Beinahe wäre Jutta Knapp-Steffen übers Ohr gehauen worden. Die 70-Jährige hört seit einer Weile weniger gut. Im Februar stösst sie auf ein Inserat im «Tages-Anzeiger»: «Testen Sie die KOJ-Gehörtherapie im Wert von 250 Franken unverbindlich und kostenfrei». Zur Therapie gehört ein Lerncomputer, den man eine Woche lang zu Hause testen soll.

«Es begann schon mühsam», erinnert sich die Schaffhauserin. Der Termin für die Übergabe wird nur zwei Stunden vor dem Treffen verschoben. Also erscheint sie am 20. März in der Winterthurer Filiale und unterschreibt einen Vertrag. Zurückbringen soll sie den Computer acht Tage später. «Am 27. März hatte ich Pläne. Es wurde mir aber versichert, dass der Zusatztag nichts kostet.»

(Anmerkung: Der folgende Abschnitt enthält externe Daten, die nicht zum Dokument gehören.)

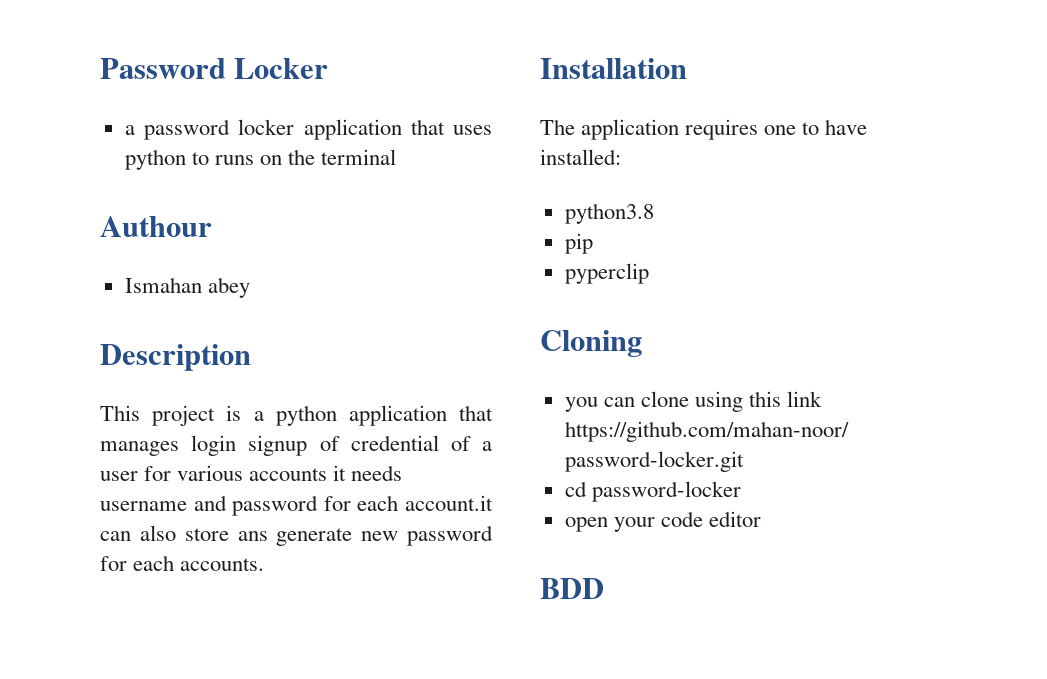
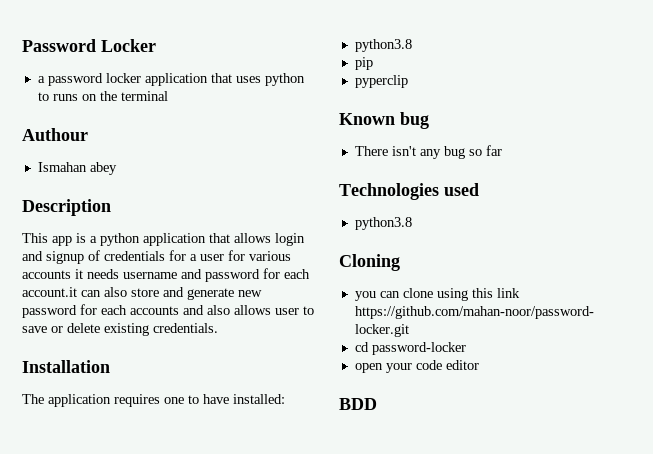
[152,405,216,426] project -> [52,236,72,246] app
[100,435,471,456] manages login signup of credential of -> [234,233,305,246] [22,250,186,264] allows login and signup of credentials for
[237,531,268,541] ans -> [163,287,184,297] and
[180,558,265,571] accounts. -> [130,305,314,315] [22,323,218,336] accounts and also allows user to save or delete existing credentials.
(649, 273) none -> [339,112,429,129] [354,145,502,159] [339,183,479,200] [354,217,412,230] // Known bug // There isn't any bug so far // Technologies used // python3.8

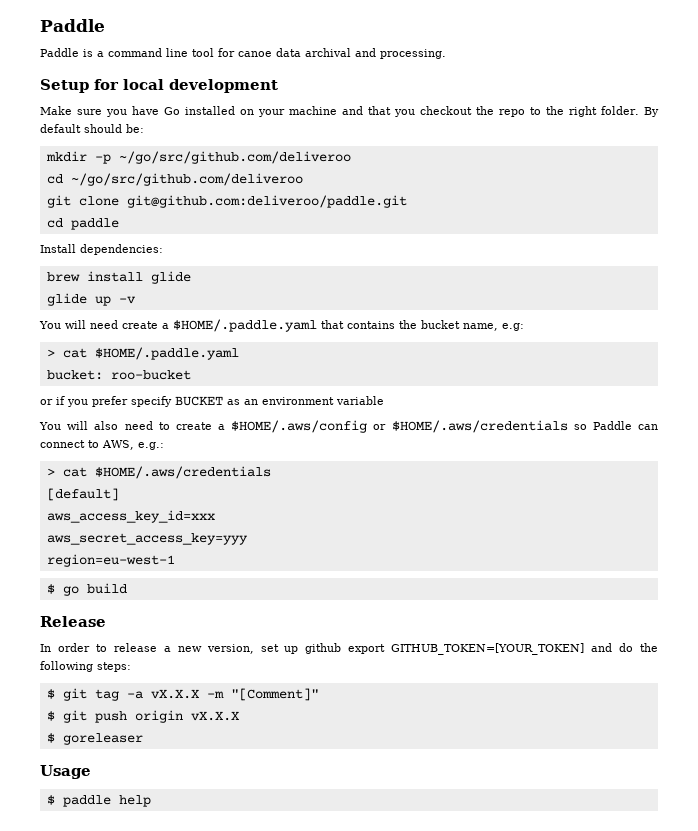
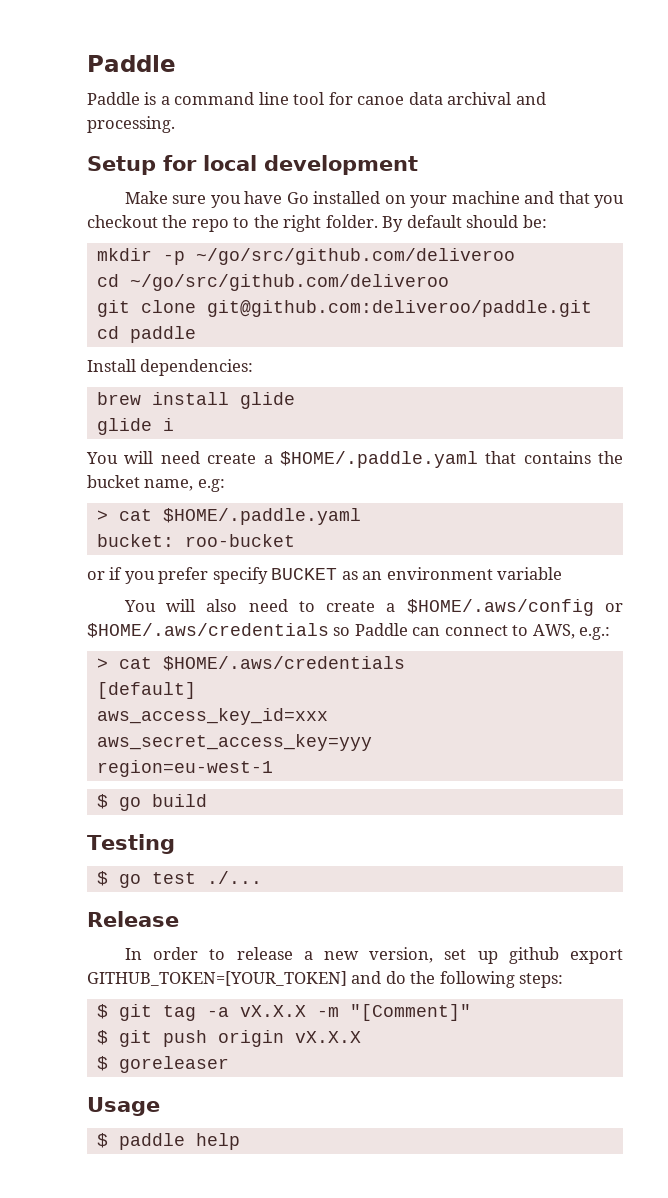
[94,296,136,306] up -v -> [162,418,174,431] i
(127, 588) none -> [87,834,175,854] [96,871,262,888] // Testing // $ go test ./...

Weil der zuständige Mitarbeiter krank ist, wird auch dieser Termin verschoben. Knapp-Steffen schlägt zwei neue Daten in derselben Woche vor, die das Institut ablehnt: «Wir können nicht sicher sein, dass er bis dahin wieder arbeitsfähig ist.» Die Schlussbesprechung am 3. April verläuft unkompliziert, kurz darauf erhält die 70-Jährige aber eine Rechnung: 250 Franken für den Zeitraum vom 20. März bis 3. April.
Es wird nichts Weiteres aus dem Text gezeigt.